WASHINGTON — Almost six years ago, in September 2011, Jon Underwood held his very first ‘‘death cafe’’ in the basement of his home in east London. He put out tea and cake and had people gather to talk about death, mortality, and the finitude of life.
That first cafe, inspired by the ideas of Swiss sociologist Bernard Crettaz, who developed the concept of ‘‘cafe mortels,’’ has since spawned a worldwide movement.
Thousands of death cafes have been held in more than 50 countries, including the United States.
Other than to talk about death, the cafes had no specific agenda. Anyone could join, whether or not they were religious, superstitious, or spiritual.
Then, on June 27, Mr. Underwood died from undiagnosed leukemia. He was 44.
The unexpected abruptness of his death came as a shock, especially to his closest family. But Mr. Underwood’s philosophy of life and death is also a strange source of comfort at this devastating time, said his sister Jools Barsky.
‘‘There is a bizarre irony about dealing with the sudden death of my brother, who devoted his life to raising our awareness about the fact [that] life is short and unpredictable,’’ Barsky wrote in an e-mail.
‘‘Whilst in some ways the irony is unimaginably horrible, in others it is strangely helpful.’’
‘‘Jon was uniquely and unusually aware that life is short, and appreciated his life fully, reflecting on this through daily practice,’’ wrote Donna Molloy, Mr. Underwood’s widow, in a blog post shortly after his death.
‘‘He lived every day reflecting very consciously on the fact that none of us know how long we have, and focused completely on being present in, and making the most of, every minute,’’ Molloy added.
Mr. Underwood, who was constantly searching for spiritual meaning, was keen to instill his philosophy of life and death in his family.
‘‘He would often say ‘‘well Jools, you never know, you could be dead tomorrow!’’ Barsky told the Post.
She added that Mr. Underwood ‘‘pushed me very hard, sometimes what felt like too hard, to really take advantage of every opportunity and experience.’’
In the face of this ‘‘indescribable’’ shock and grief, Barksy wrote, ‘‘there is a strange comfort in knowing that he would have been able to handle it.’’
Barsky pointed to a 2013 interview, in which Mr. Underwood was asked if he was more afraid of his own death or the death of loved ones.
Mr. Underwood replied that the death of his wife and children scare him the most. ‘‘But that’s not to say that I’m not scared of dying — I am!’’ he added.
‘‘But doing this work has given me confidence that whatever happens I will respond with openness and resilience. I know I will cope.’’

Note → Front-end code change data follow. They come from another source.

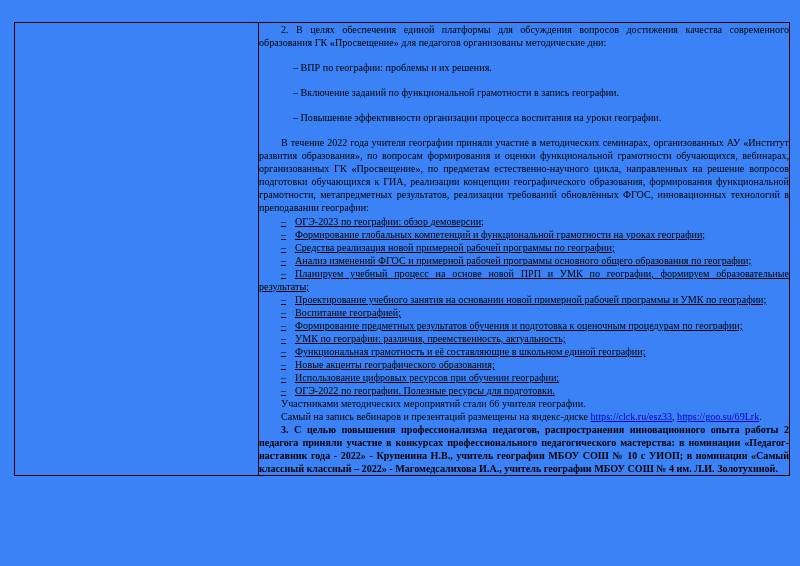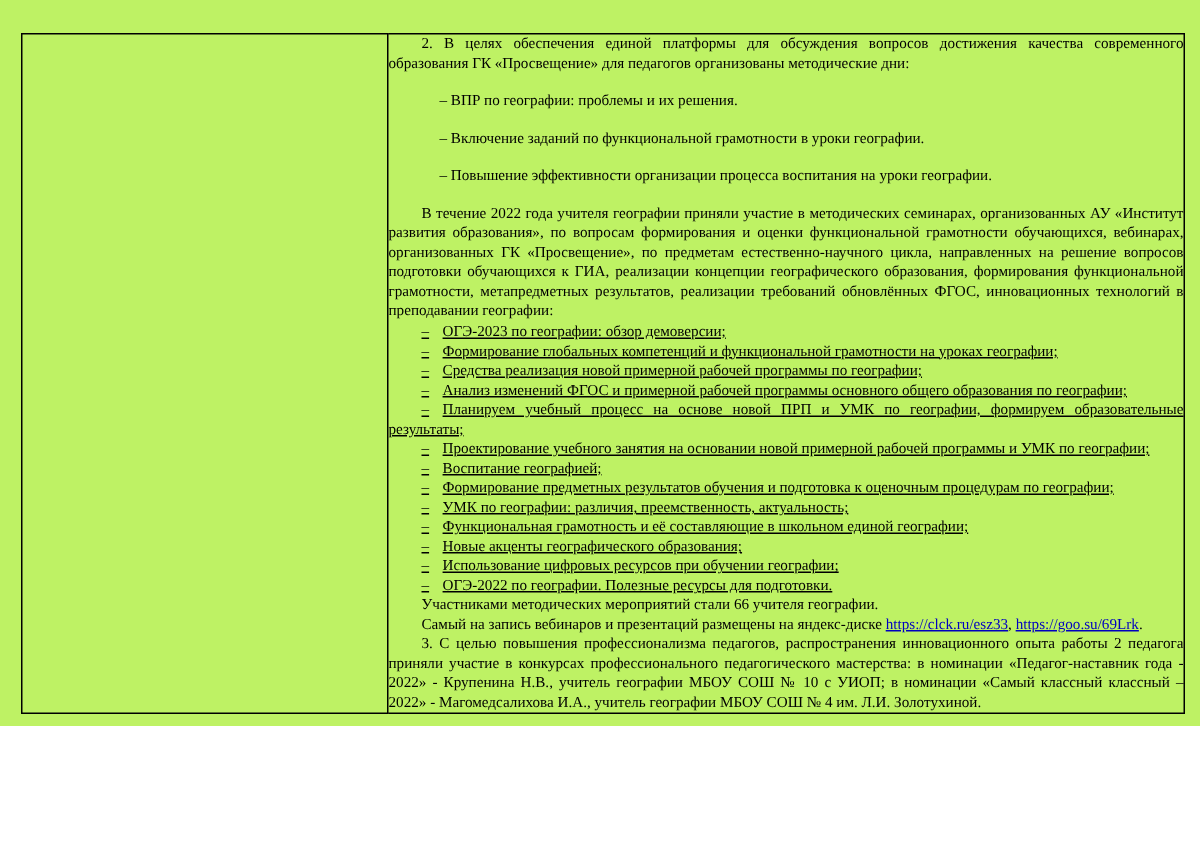"2. В целях обеспечения единой" .page { background: #bef264 -> #3b82f6; height: 484px -> 566px }
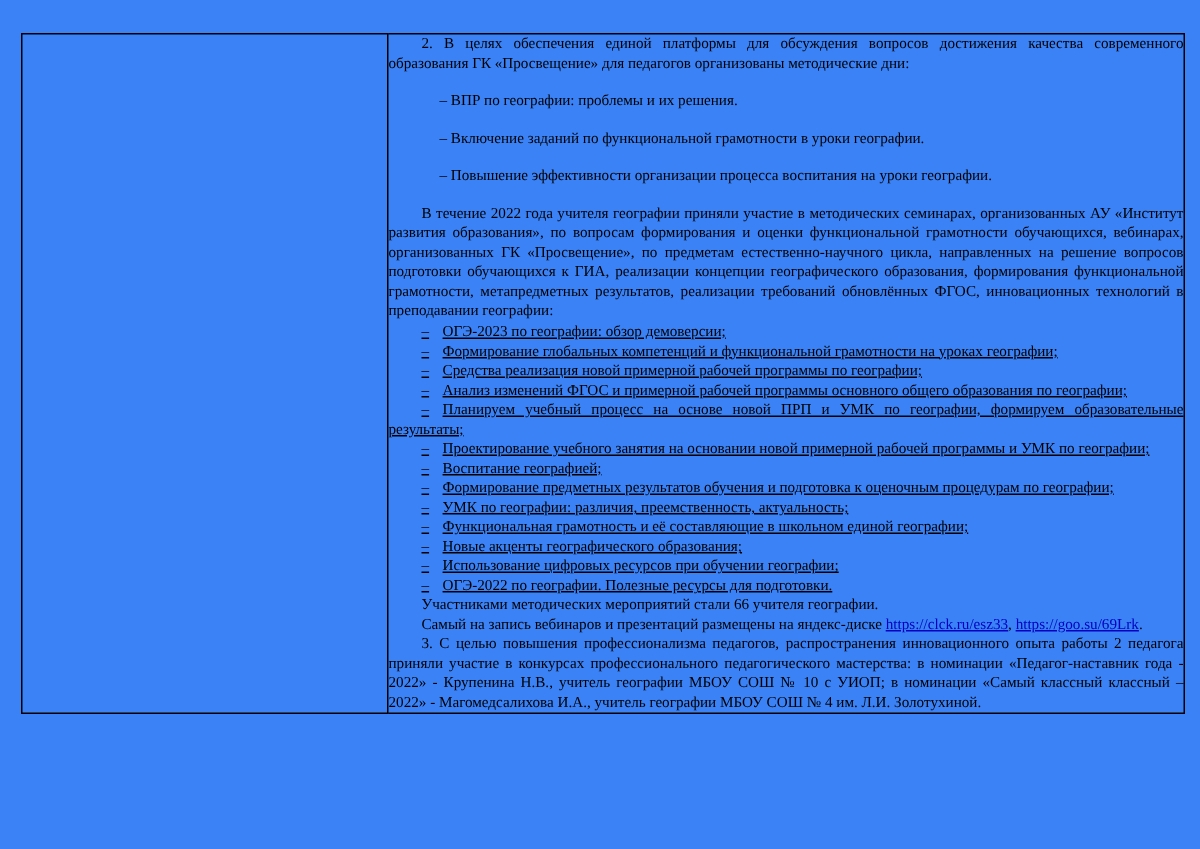"– Включение заданий по функциональной" p.p-dash { text: уроки -> запись }
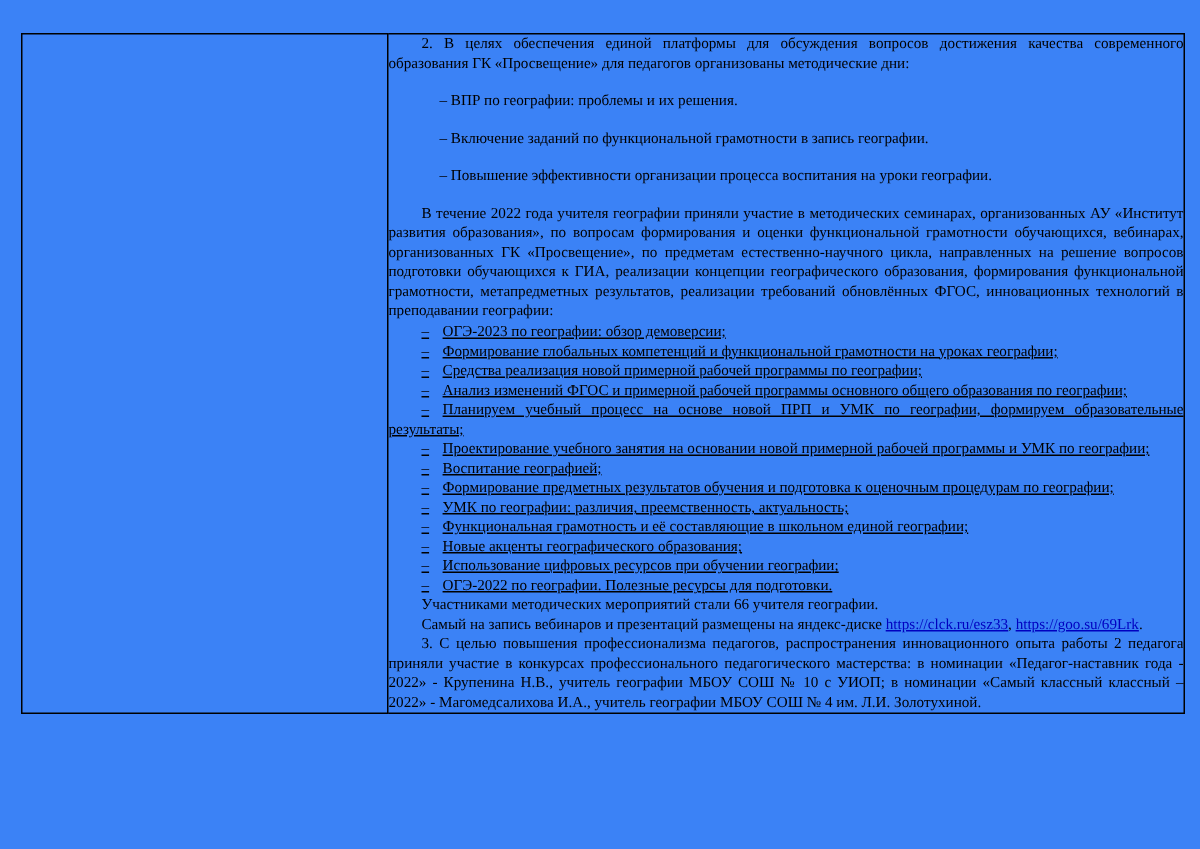"3. С целью повышения профессионализма" .p-indent:last-child, .p-dash:last-child { font-weight: none -> bold }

‘‘Understanding that he felt like this is really useful for us too right now!’’ wrote Barsky.
Mr. Underwood’s funeral was held July 7 at the Jamyang Buddhist Centre in London, where he had worked as a manager since 2000.
The death of Mr. Underwood will not spell the end of Death Cafe.
As per Mr. Underwood’s request, his sister and his mother, Sue Barsky Reid, will continue his work on the Death Cafe movement. Barsky emphasized that however the movement proceeds, it must be ‘‘very carefully considered and approached in a thoughtful way.’’
‘‘This must be a way that Jon would have approved of, and that holds true to the core principles of Death Cafe of allowing people to talk about death in a safe space with no agenda, alongside tea and food [and] delicious cake,’’ wrote Barsky.